Ses mots subliment des rencontres, éphémères ou durables, des femmes aimées, aimantes, aimables, des instantanés de partage et d'intimité, des moments magiques où les êtres se confient et se confondent.
Ses phrases sont des mélopées, des partitions sur lesquelles évoluent des personnages troublants, surgis du passé, fantômes erratiques et troublants.

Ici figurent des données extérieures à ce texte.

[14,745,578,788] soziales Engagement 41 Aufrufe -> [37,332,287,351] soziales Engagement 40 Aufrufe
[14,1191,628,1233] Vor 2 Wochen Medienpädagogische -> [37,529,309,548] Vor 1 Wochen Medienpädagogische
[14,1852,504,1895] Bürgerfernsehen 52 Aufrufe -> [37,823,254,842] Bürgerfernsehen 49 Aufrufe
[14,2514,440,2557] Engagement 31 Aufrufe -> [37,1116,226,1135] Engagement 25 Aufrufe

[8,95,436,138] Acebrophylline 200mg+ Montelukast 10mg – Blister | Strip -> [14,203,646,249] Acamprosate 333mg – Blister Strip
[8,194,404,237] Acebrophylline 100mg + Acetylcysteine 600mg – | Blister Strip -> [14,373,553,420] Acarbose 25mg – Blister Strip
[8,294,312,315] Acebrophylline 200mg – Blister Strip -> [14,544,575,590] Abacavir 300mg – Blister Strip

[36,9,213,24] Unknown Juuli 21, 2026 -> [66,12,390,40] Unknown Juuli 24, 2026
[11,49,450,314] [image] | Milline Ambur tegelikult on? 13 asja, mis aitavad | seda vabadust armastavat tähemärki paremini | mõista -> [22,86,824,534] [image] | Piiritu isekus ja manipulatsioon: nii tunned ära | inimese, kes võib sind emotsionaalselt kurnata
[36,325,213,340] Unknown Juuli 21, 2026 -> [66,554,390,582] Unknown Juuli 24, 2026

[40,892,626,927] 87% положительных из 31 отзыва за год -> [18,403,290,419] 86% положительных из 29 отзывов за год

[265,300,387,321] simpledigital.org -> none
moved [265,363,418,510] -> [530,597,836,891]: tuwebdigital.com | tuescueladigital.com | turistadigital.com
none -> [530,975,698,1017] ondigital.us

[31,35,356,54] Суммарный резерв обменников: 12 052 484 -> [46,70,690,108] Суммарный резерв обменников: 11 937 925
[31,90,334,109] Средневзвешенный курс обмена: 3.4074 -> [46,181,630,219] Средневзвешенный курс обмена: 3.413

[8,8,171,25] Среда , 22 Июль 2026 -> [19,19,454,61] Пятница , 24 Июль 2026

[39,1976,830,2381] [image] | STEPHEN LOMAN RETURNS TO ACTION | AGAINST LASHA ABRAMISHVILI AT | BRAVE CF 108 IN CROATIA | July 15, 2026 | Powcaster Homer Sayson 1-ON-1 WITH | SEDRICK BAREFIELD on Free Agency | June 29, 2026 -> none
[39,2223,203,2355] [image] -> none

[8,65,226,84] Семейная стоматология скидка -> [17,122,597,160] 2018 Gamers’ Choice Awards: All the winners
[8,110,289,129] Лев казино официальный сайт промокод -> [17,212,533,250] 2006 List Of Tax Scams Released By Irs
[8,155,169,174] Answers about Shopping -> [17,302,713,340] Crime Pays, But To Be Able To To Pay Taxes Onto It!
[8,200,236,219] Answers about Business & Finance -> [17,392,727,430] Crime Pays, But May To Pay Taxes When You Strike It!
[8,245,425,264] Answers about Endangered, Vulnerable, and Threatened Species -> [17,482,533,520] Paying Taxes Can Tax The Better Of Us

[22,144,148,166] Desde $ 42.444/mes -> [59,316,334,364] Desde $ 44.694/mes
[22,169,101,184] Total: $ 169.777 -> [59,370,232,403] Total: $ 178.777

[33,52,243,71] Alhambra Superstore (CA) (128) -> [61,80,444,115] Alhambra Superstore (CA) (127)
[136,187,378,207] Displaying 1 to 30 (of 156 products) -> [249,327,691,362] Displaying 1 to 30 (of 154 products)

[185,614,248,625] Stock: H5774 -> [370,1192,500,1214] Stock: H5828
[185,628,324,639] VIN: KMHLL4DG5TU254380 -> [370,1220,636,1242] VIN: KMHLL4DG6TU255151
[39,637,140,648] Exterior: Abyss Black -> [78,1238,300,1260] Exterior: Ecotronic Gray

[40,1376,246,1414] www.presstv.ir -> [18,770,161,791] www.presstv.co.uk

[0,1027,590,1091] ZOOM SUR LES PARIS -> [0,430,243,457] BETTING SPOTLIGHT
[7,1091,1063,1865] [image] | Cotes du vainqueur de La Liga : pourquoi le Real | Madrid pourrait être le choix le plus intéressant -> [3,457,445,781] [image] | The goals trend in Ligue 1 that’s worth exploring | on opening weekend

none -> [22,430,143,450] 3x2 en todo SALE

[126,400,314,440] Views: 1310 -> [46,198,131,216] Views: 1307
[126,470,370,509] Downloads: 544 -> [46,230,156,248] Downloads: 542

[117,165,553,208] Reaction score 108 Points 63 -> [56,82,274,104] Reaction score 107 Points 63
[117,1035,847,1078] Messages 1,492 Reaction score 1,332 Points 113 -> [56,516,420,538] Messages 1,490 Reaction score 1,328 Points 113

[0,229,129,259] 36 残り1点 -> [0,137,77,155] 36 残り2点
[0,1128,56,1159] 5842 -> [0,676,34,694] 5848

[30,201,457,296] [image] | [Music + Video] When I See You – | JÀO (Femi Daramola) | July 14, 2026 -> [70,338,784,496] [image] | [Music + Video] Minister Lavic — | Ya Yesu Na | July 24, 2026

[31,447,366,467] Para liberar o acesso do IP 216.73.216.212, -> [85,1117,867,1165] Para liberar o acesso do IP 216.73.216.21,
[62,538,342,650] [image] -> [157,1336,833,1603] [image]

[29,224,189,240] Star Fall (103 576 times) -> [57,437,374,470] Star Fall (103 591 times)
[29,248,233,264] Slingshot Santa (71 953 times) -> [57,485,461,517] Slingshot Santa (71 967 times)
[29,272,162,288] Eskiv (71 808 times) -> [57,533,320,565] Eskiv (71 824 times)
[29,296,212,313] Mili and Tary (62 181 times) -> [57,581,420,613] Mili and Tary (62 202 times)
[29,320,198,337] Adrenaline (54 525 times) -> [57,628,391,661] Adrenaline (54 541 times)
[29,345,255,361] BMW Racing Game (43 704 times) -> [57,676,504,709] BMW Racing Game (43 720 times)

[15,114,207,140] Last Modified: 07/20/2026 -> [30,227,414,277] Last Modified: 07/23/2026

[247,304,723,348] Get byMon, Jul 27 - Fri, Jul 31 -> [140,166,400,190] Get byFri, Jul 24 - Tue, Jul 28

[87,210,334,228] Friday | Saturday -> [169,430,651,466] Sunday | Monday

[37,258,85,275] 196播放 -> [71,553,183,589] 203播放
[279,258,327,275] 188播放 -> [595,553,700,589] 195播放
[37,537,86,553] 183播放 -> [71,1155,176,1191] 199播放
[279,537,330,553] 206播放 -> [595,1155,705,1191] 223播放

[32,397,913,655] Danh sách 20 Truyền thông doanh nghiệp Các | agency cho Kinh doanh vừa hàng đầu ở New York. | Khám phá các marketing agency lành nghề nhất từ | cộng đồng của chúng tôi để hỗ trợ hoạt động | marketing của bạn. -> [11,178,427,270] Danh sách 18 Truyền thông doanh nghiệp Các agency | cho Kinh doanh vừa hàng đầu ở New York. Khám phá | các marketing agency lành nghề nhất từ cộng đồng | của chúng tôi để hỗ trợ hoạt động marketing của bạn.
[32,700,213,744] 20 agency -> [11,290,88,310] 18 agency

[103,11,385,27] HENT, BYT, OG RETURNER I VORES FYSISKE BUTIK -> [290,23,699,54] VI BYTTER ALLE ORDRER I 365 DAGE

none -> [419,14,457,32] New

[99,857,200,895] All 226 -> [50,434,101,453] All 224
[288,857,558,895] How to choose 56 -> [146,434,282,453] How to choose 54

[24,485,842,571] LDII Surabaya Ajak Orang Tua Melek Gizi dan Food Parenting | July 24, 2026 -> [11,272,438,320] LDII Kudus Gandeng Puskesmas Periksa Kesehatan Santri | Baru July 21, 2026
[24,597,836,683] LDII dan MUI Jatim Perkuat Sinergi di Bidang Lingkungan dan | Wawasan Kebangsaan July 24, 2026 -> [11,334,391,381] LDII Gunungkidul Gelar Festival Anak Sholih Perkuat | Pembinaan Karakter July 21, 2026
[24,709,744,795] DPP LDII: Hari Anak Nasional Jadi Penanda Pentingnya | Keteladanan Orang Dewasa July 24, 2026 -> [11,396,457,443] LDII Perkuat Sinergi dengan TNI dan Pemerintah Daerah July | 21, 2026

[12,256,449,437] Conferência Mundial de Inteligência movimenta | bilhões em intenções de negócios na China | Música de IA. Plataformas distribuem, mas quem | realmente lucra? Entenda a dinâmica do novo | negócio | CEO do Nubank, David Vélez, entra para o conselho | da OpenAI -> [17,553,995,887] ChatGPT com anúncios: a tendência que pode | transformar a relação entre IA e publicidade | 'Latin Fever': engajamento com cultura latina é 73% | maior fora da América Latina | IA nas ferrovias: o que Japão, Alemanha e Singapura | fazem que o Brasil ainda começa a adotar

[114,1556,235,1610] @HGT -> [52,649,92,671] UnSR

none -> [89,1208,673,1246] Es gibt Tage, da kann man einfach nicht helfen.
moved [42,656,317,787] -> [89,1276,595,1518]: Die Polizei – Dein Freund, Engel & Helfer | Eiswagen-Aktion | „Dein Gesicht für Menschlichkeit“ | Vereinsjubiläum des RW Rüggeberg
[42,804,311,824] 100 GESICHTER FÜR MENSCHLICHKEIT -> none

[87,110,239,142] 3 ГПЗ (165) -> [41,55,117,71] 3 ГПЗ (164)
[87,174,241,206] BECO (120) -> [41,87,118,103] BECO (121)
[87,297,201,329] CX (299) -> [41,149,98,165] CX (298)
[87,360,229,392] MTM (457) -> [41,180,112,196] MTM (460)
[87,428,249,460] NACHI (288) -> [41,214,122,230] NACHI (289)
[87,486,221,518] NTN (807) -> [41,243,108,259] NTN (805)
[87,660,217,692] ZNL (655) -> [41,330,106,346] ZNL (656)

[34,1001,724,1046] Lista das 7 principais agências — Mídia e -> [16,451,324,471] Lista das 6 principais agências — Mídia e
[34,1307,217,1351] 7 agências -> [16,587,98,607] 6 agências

D'Amélie « le lit de son âme », que Marc, le narrateur, aimera silencieusement pendant son enfance, en passant par Marguerite, avec laquelle il n'échangera jamais un mot mais qu'il comprendra et devinera à travers son reflet, son regard, son silence, à Maïmouna, la maîtresse du vent, à Mama « la bonne à tout faire, même l'amour avec le père », à Ysé ou Marcia qui veut oublier qu'elle est née Marco, c'est une mosaïque de portraits délicieux, parfois fugaces, étranges mais scintillants.
Les mots, souvent crus mais jamais vulgaires s'enchaînent et forment un récit qui se lit avec beaucoup de tendresse et de respect.
Bernard Giraudeau n'écrit pas, il conte. Pour notre plus grand bonheur.